The NDCs are arguably the most important element of the Paris Agreement — the 2015 deal in which every country, for the first time, agreed to limit their greenhouse pollution. They are meant to set clear, verifiable targets that can be measured against the best available science and get progressively more ambitious. As we have written, there is good evidence that governments that actually commit to such goals achieve them.
The latest list of plans, laying out where emissions will be in 2035, were intended to be a centerpiece of COP30. They fall far short of what is needed. Of the 10 biggest polluters accounting for three-quarters of carbon emissions, just two — the EU and Japan — have submitted documents with any hope of being enacted. The administration of former US president Joe Biden put in a US plan six weeks after US President Donald Trump was elected, rendering the entire effort futile on delivery. India, Iran, Saudi Arabia and South Korea still have not come up with their proposals. China, Russia and Indonesia have presented roadmaps so timid that they would be able to increase their emissions substantially from current levels and still claim they hit the mark.
The lackluster effort is in keeping with the tenor of politics today. Whether they are promising sanctions in retaliation for TV advertisements, threatening to behead a foreign leader, invading their neighbors or bombing apartment blocks into rubble, the authoritarians in charge of the major powers do not like to sign on to anything these days that constrains them.
It is citizens who will ultimately decide the path of the future, though — and there, the picture is far brighter.
At times, they are taking the energy transition into their own hands — whether it is Pakistani households quitting a fossil-fired grid to use cheaper solar instead, or Turkish drivers switching to electric vehicles faster than Americans or Australians.
At other times, they are the ones responsible for implementing policies, delivering far more positive outcomes than their leaders would have you believe. For all you might have read about phalanxes of gas turbines and coal plants being lined up to power the US’ data-center explosion, some 10 months into the Trump administration, just 11 percent of the generating capacity under construction is based on fossil fuels.
At still other times, they are finding themselves in the path of the devastating effects of climate change itself.
Most of the technology we will need to solve this problem is already in our hands and cheaper than the alternative, if only we would remove the morass of barriers and regulation we have erected to slow its advance. Our problem is that the world’s leaders are some of the last to see that.

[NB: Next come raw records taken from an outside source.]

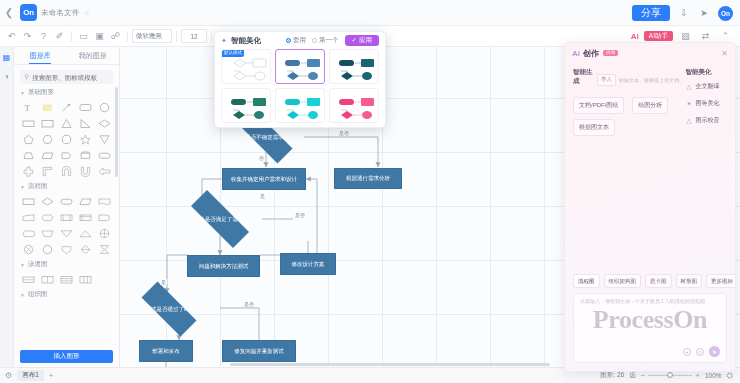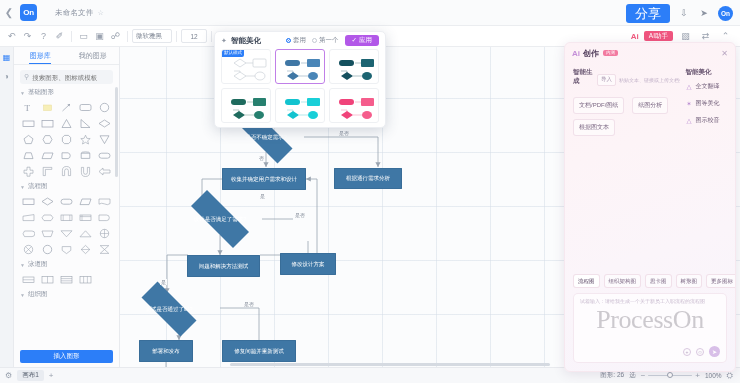--- a/index.html
+++ b/index.html
@@ -21,29 +21,29 @@
   .back-chevron{
     width:18px; height:26px; display:flex; align-items:center; justify-content:center;
     color:#98a0ad; font-size:10px; cursor:pointer;
   }
   .logo{
     width:17px; height:17px; border-radius:4px; background:#2c7ef8;
     color:#fff; font-size:8px; font-weight:bold; display:flex;
     align-items:center; justify-content:center; margin-left:2px; letter-spacing:-.3px;
     flex:none;
   }
-  .title-block{ margin-left:18px; display:flex; flex-direction:column; justify-content:center; gap:6px; }
+  .title-block{ margin-left:4px; display:flex; flex-direction:column; justify-content:center; gap:6px; }
   .doc-title-row{ display:flex; align-items:center; gap:4px; }
   .doc-title{ font-size:7.5px; color:#8b93a1; letter-spacing:.2px; }
   .star-icon{ font-size:7px; color:#b9c0cb; cursor:pointer; }
   .menu-row{ display:flex; gap:8px; }
   .menu-item{ font-size:8px; color:#5a6372; cursor:pointer; padding:0 1px; }
   .topbar-right{ position:absolute; right:7px; top:0; height:26px; display:flex; align-items:center; gap:8px; }
   .btn-share{
-    background:#2c7ef8; color:#fff; border-radius:3px; font-size:13px;
+    background:#2c7ef8; color:#fff; border-radius:3px; font-size:10px;
     padding:3px 9px; cursor:pointer; line-height:1;
   }
   .tb-ico{ width:12px; height:12px; color:#8b93a1; display:flex; align-items:center; justify-content:center; cursor:pointer; font-size:9px; }
   .avatar{
     width:15px;height:15px;border-radius:50%;background:#2c7ef8;color:#fff;
     font-size:6.5px;font-weight:bold;display:flex;align-items:center;justify-content:center; cursor:pointer;
   }
 
   
   .toolstrip{
@@ -244,21 +244,21 @@
   .ai-tab.active{ background:#fff; color:#55415f; }
   .ai-inputcard{
     position:absolute; left:8px; right:8px; bottom:8px; height:70px;
     background:rgba(255,255,255,.72); border:1px solid rgba(243,230,238,.9);
     border-radius:5px; padding:4px 6px; overflow:hidden;
   }
   .ai-ph-line{ font-size:5px; color:#cabcd0; }
   .watermark{
     position:absolute; left:0; right:0; top:11px; text-align:center;
     font-family:"Liberation Serif","DejaVu Serif",serif;
-    font-size:26px; color:rgba(90,82,96,.30); letter-spacing:-.4px; user-select:none;
+    font-size:26px; color:rgba(90,82,96,.30); letter-spacing:-.4px; user-select:none;font-weight:bold;
   }
   .ai-card-actions{
     position:absolute; right:6px; bottom:5px; display:flex; align-items:center; gap:5px;
   }
   .ai-rnd{ width:8px;height:8px;border-radius:50%;border:1px solid #d9c8e0;
     display:flex;align-items:center;justify-content:center;font-size:5px;color:#b9a7c2;cursor:pointer; }
   .ai-send{
     width:11px;height:11px;border-radius:50%;background:#d8bfe8;color:#fff;
     display:flex;align-items:center;justify-content:center;font-size:6px;cursor:pointer;
   }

Plenty of people of all generations are aware of the benefits of action to halt climate change, but with an average age of 69, the headstrong leaders of the 10 big emitters have rarely had less of a stake in the state of things when the current crop of NDCs matures in 2035. Almost half of the world’s population is younger than 30. It is up to the rest of us to guide the world to a better course.
David Fickling is a Bloomberg Opinion columnist covering climate change and energy. Previously, he worked for Bloomberg News, the Wall Street Journal and the Financial Times. This column reflects the personal views of the author and does not necessarily reflect the opinion of the editorial board or Bloomberg LP and its owners.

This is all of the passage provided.